Understanding Pelvic Health During Menopause: A Guide to Wellness

Leeanna Maher PT, MSc PT, H.BSc

Entering menopause marks a significant phase in a woman's life, often accompanied by various changes in her body, including those related to pelvic health. While menopause affects each woman differently, understanding its impact on pelvic health and adopting proactive measures can greatly enhance overall well-being during this transition.

Menopause and Pelvic Health

Menopause typically occurs around the age of 45-55, signaling the cessation of menstrual cycles and a decline in reproductive hormone levels, particularly estrogen. Estrogen plays a crucial role in maintaining pelvic tissue health, including the lining of the vagina, bladder, and pelvic floor muscles. As estrogen levels decrease, these tissues may become thinner, less elastic, and more prone to issues such as:

  • Vaginal Dryness and Atrophy: Reduced estrogen levels can lead to vaginal dryness, irritation, and thinning of the vaginal walls (vaginal atrophy), which can cause discomfort during intercourse and increase the risk of vaginal infections and urinary tract infections (UTI’s).

  • Urinary Symptoms: Thinning of the urethral mucosa and changes in urethral sphincter muscle tone and strength can contribute to urinary symptoms such as urgency, frequency, nocturia (nighttime urination), and stress urinary incontinence (leaking urine when coughing, sneezing, or exercising).

  • Pelvic Organ Prolapse: Weakening of pelvic floor muscles and ligaments can result in pelvic organs (such as the bladder, uterus, or rectum) descending into the vagina, causing discomfort, pressure, or urinary and bowel issues.

Promoting Pelvic Health During Menopause

Maintaining pelvic health during menopause involves adopting proactive lifestyle habits and seeking appropriate medical care. Here are some essential strategies:

  1. Regular Pelvic Floor Muscle Exercise:  Learn the appropriate pelvic floor exercises through a pelvic floor assessment to strengthen the muscles that support the bladder, uterus, and bowel. Pelvic floor exercises help to improve the blood flow, oxygenation, elasticity, strength, and tone of the pelvic muscles.

  2. Healthy Diet: Consume a balanced diet rich in fruits, vegetables, lean proteins, and whole grains to help prevent constipation. The strain associated with constipation can weaken the pelvic floor muscles over time and lead to increased risk of developing pelvic organ prolapse.  If diet is not enough to address constipation, a pelvic floor assessment can assess whether the pelvic floor muscles may not be coordinating correctly for a healthy bowel movement.  Adequate hydration is essential for maintaining both bowel and urinary tract health.
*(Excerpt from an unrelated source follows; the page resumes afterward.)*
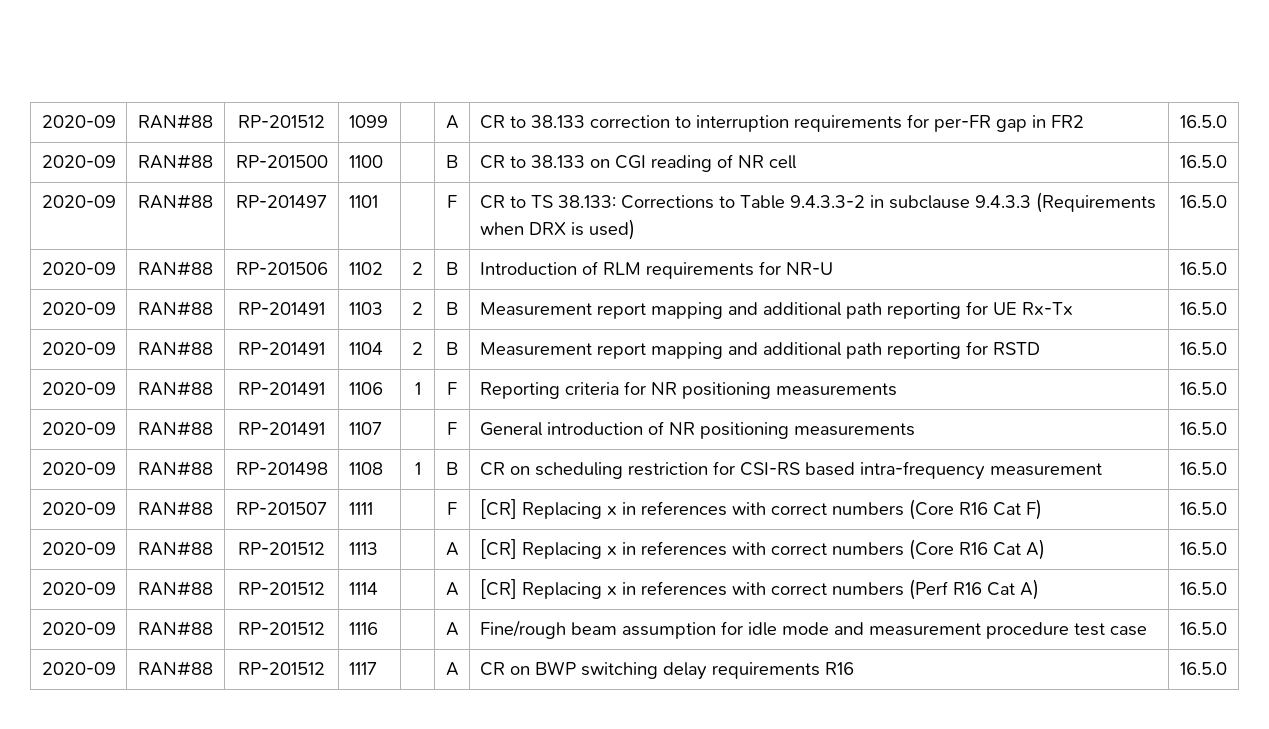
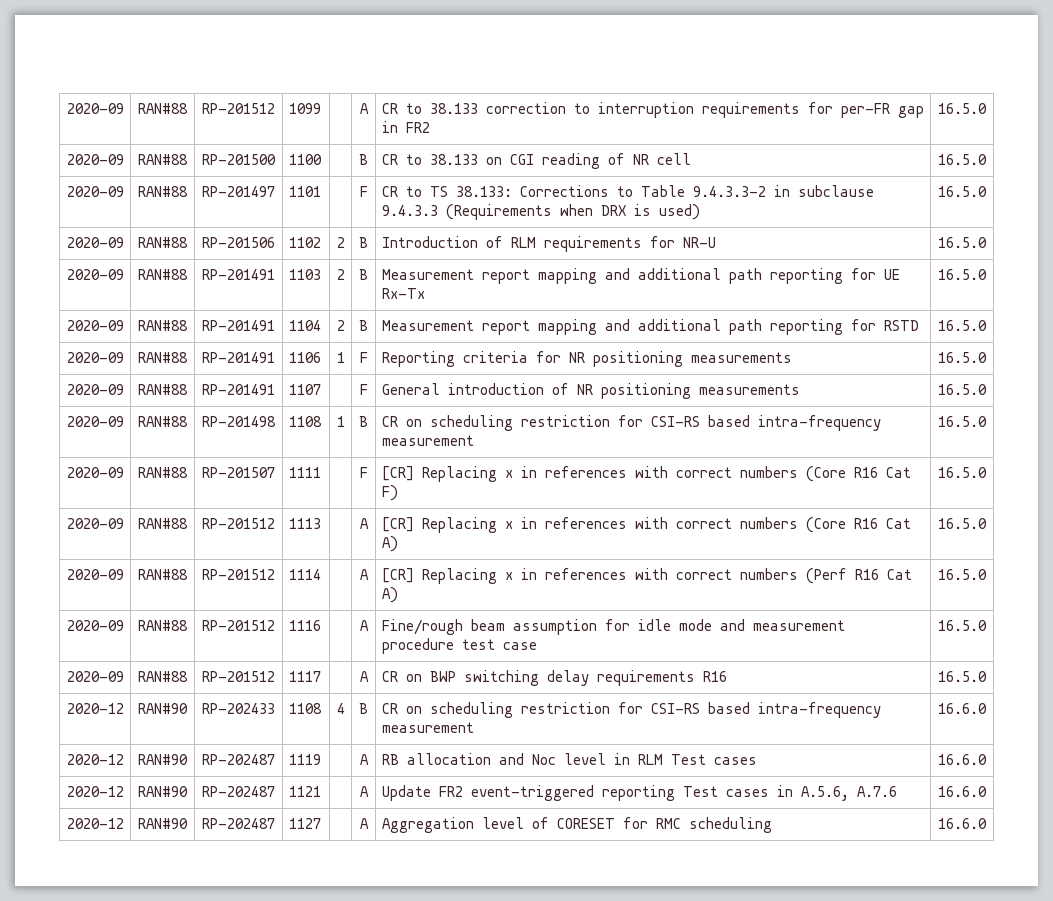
+ 2020-12 | RAN#90 | RP-202433 | 1108 | 4 | B | CR on scheduling restriction for CSI-RS based intra-frequency measurement | 16.6.0
+ 2020-12 | RAN#90 | RP-202487 | 1119 | | A | RB allocation and Noc level in RLM Test cases | 16.6.0
+ 2020-12 | RAN#90 | RP-202487 | 1121 | | A | Update FR2 event-triggered reporting Test cases in A.5.6, A.7.6 | 16.6.0
+ 2020-12 | RAN#90 | RP-202487 | 1127 | | A | Aggregation level of CORESET for RMC scheduling | 16.6.0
  3. Optimize Sexual Health: A pelvic physiotherapist can help provide suggestions on types of lubricants to alleviate vaginal dryness and discomfort during intercourse.  The benefits and regular administration of a vulvar and/or vaginal moisturizer may be recommended to further hydrate and provide moisture to the vaginal tissues.  Exercise strategies will be provided to improve the elasticity and mobility of the pelvic floor, thereby enhancing comfort and pleasure during sexual practices.

  4. Quit Smoking: Smoking can exacerbate vaginal dryness and increase the risk of pelvic organ prolapse due to its negative impact on circulation and connective tissue.

  5. Medical Consultation: Discuss symptoms such as vaginal dryness, urinary changes, or pelvic discomfort with your pelvic physiotherapist. They can discuss non-hormonal options and exercise strategies to alleviate symptoms and improve pelvic health.  It is also highly encouraged to discuss the potential benefits of hormonal based therapies with your doctor (oral or local vaginal hormones) during the menopause transition to see what options may be most appropriate for you.

  6. Pelvic Health Screenings: Regular pelvic exams and screenings can help detect any changes or conditions early, allowing for prompt intervention and management.

Emotional and Psychological Wellbeing

Menopause is not just a physical transition but also a time of major emotional adjustment. Many women experience changes in mood, sleep patterns, and self-image during this period. The intensity and longevity of these psychological symptoms varies greatly. Practicing stress management techniques such as mindfulness meditation, yoga, Qi Gong/Tai Chi, regular massage therapy, exercise and talking to a trained counselor can support and optimize emotional well-being.  At the same time, accessing a knowledgeable family doctor or nurse practitioner who can provide information on the latest medical insights, appropriate medication options and/or menopause specialist referrals is a key component of feeling supported and empowered during this formidable time in life.

Navigating menopause involves embracing changes and prioritizing pelvic health through proactive measures and medical support. By understanding the impact of menopause on pelvic health and adopting a holistic approach to wellness, women can effectively manage symptoms and maintain their quality of life during this transformative phase. Remember, each woman's experience of menopause is unique, so personalized care and self-care are key to promoting pelvic health and overall well-being.